What this task involves: Take the entries below and write them out exactly, with each picture removed.

[Entries taken from a collection]
*** Begin section ***
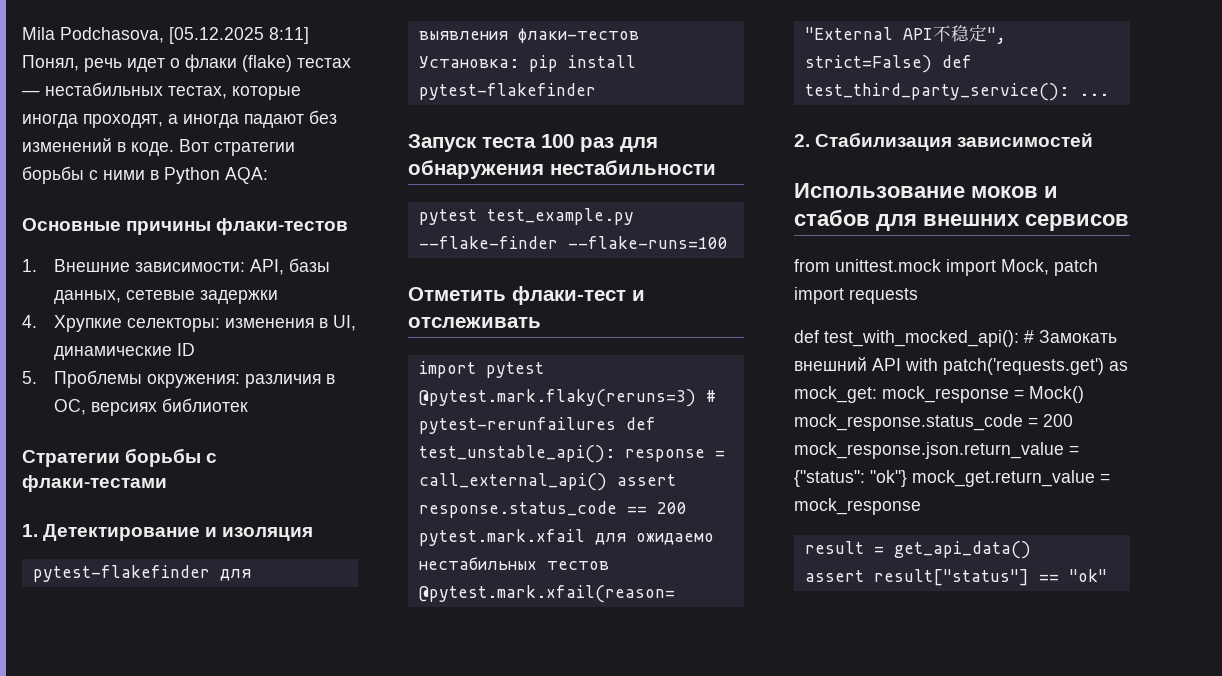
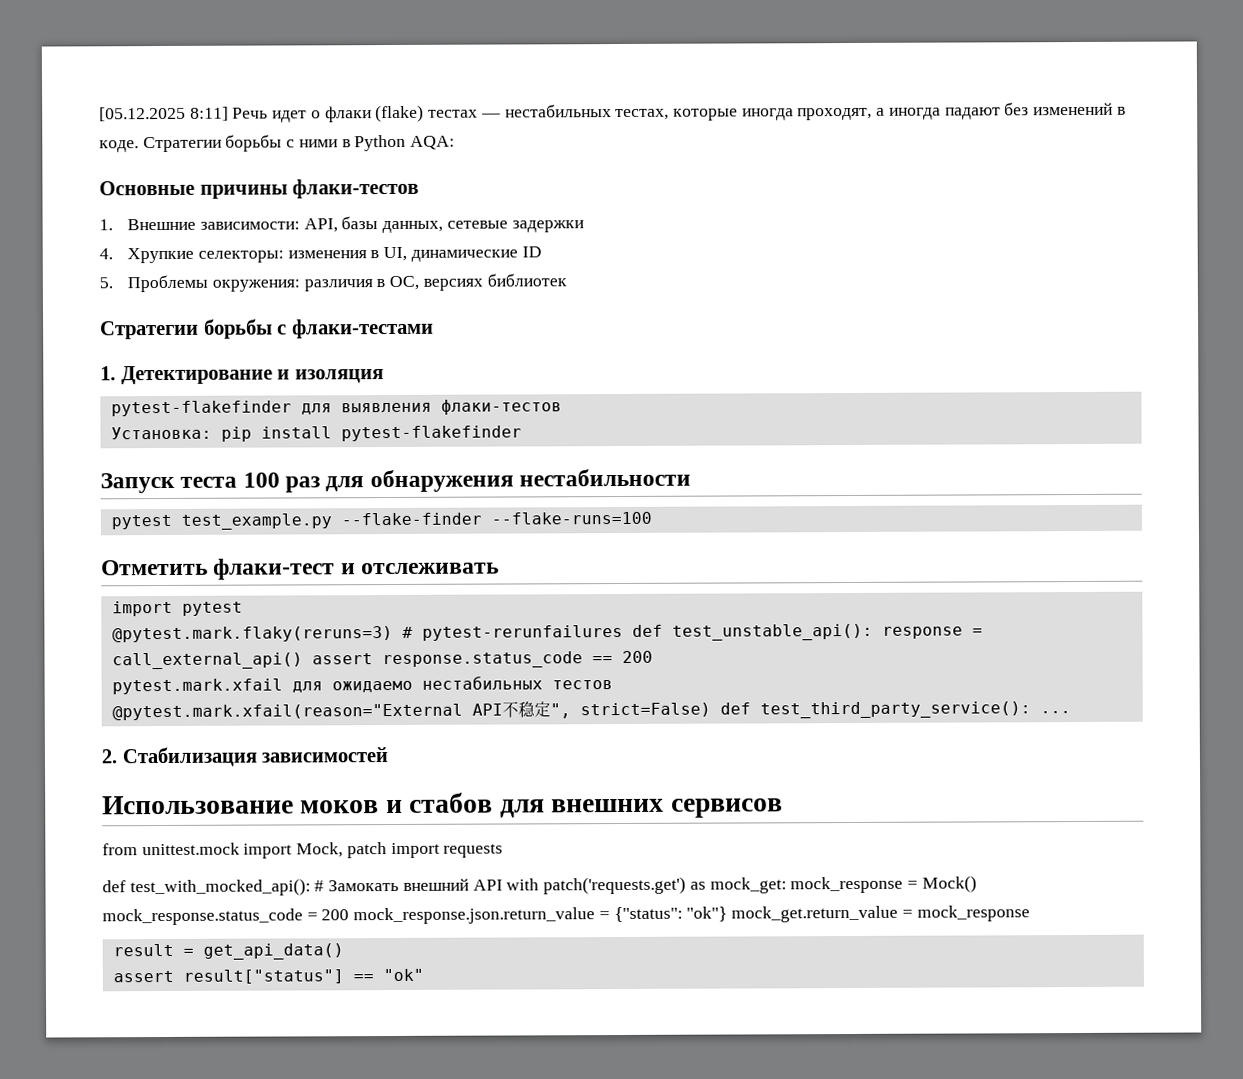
- Mila Podchasova, [05.12.2025 8:11] Понял, речь идет о флаки (flake) тестах — нестабильных тестах, которые иногда проходят, а иногда падают без изменений в коде.
+ [05.12.2025 8:11] Речь идет о флаки (flake) тестах — нестабильных тестах, которые иногда проходят, а иногда падают без изменений в коде.
- Вот стратегии борьбы с ними в Python AQA:
+ Стратегии борьбы с ними в Python AQA:

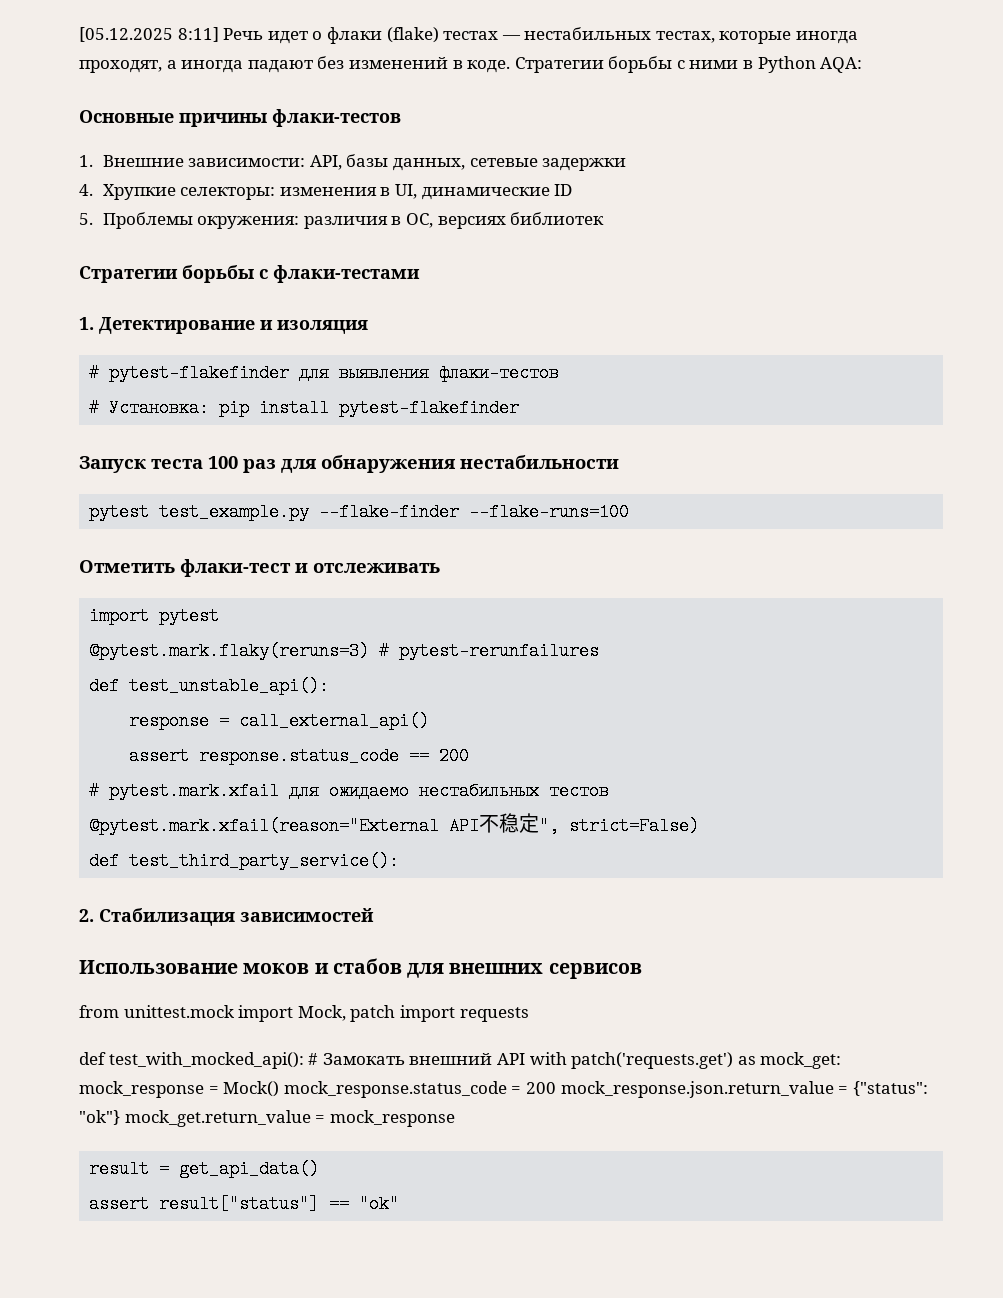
- pytest-flakefinder для выявления флаки-тестов
+ # pytest-flakefinder для выявления флаки-тестов
- Установка: pip install pytest-flakefinder
+ # Установка: pip install pytest-flakefinder
- @pytest.mark.flaky(reruns=3) # pytest-rerunfailures def test_unstable_api(): response = call_external_api() assert response.status_code == 200
+ @pytest.mark.flaky(reruns=3) # pytest-rerunfailures
+ def test_unstable_api():
+ response = call_external_api()
+ assert response.status_code == 200
- pytest.mark.xfail для ожидаемо нестабильных тестов
+ # pytest.mark.xfail для ожидаемо нестабильных тестов
- @pytest.mark.xfail(reason="External API不稳定", strict=False) def test_third_party_service(): ...
+ @pytest.mark.xfail(reason="External API不稳定", strict=False)
+ def test_third_party_service():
*** End section ***
Your solution:
- Mila Podchasova, [05.12.2025 8:11] Понял, речь идет о флаки (flake) тестах — нестабильных тестах, которые иногда проходят, а иногда падают без изменений в коде.
+ [05.12.2025 8:11] Речь идет о флаки (flake) тестах — нестабильных тестах, которые иногда проходят, а иногда падают без изменений в коде.
- Вот стратегии борьбы с ними в Python AQA:
+ Стратегии борьбы с ними в Python AQA:

- pytest-flakefinder для выявления флаки-тестов
+ # pytest-flakefinder для выявления флаки-тестов
- Установка: pip install pytest-flakefinder
+ # Установка: pip install pytest-flakefinder
- @pytest.mark.flaky(reruns=3) # pytest-rerunfailures def test_unstable_api(): response = call_external_api() assert response.status_code == 200
+ @pytest.mark.flaky(reruns=3) # pytest-rerunfailures
+ def test_unstable_api():
+ response = call_external_api()
+ assert response.status_code == 200
- pytest.mark.xfail для ожидаемо нестабильных тестов
+ # pytest.mark.xfail для ожидаемо нестабильных тестов
- @pytest.mark.xfail(reason="External API不稳定", strict=False) def test_third_party_service(): ...
+ @pytest.mark.xfail(reason="External API不稳定", strict=False)
+ def test_third_party_service():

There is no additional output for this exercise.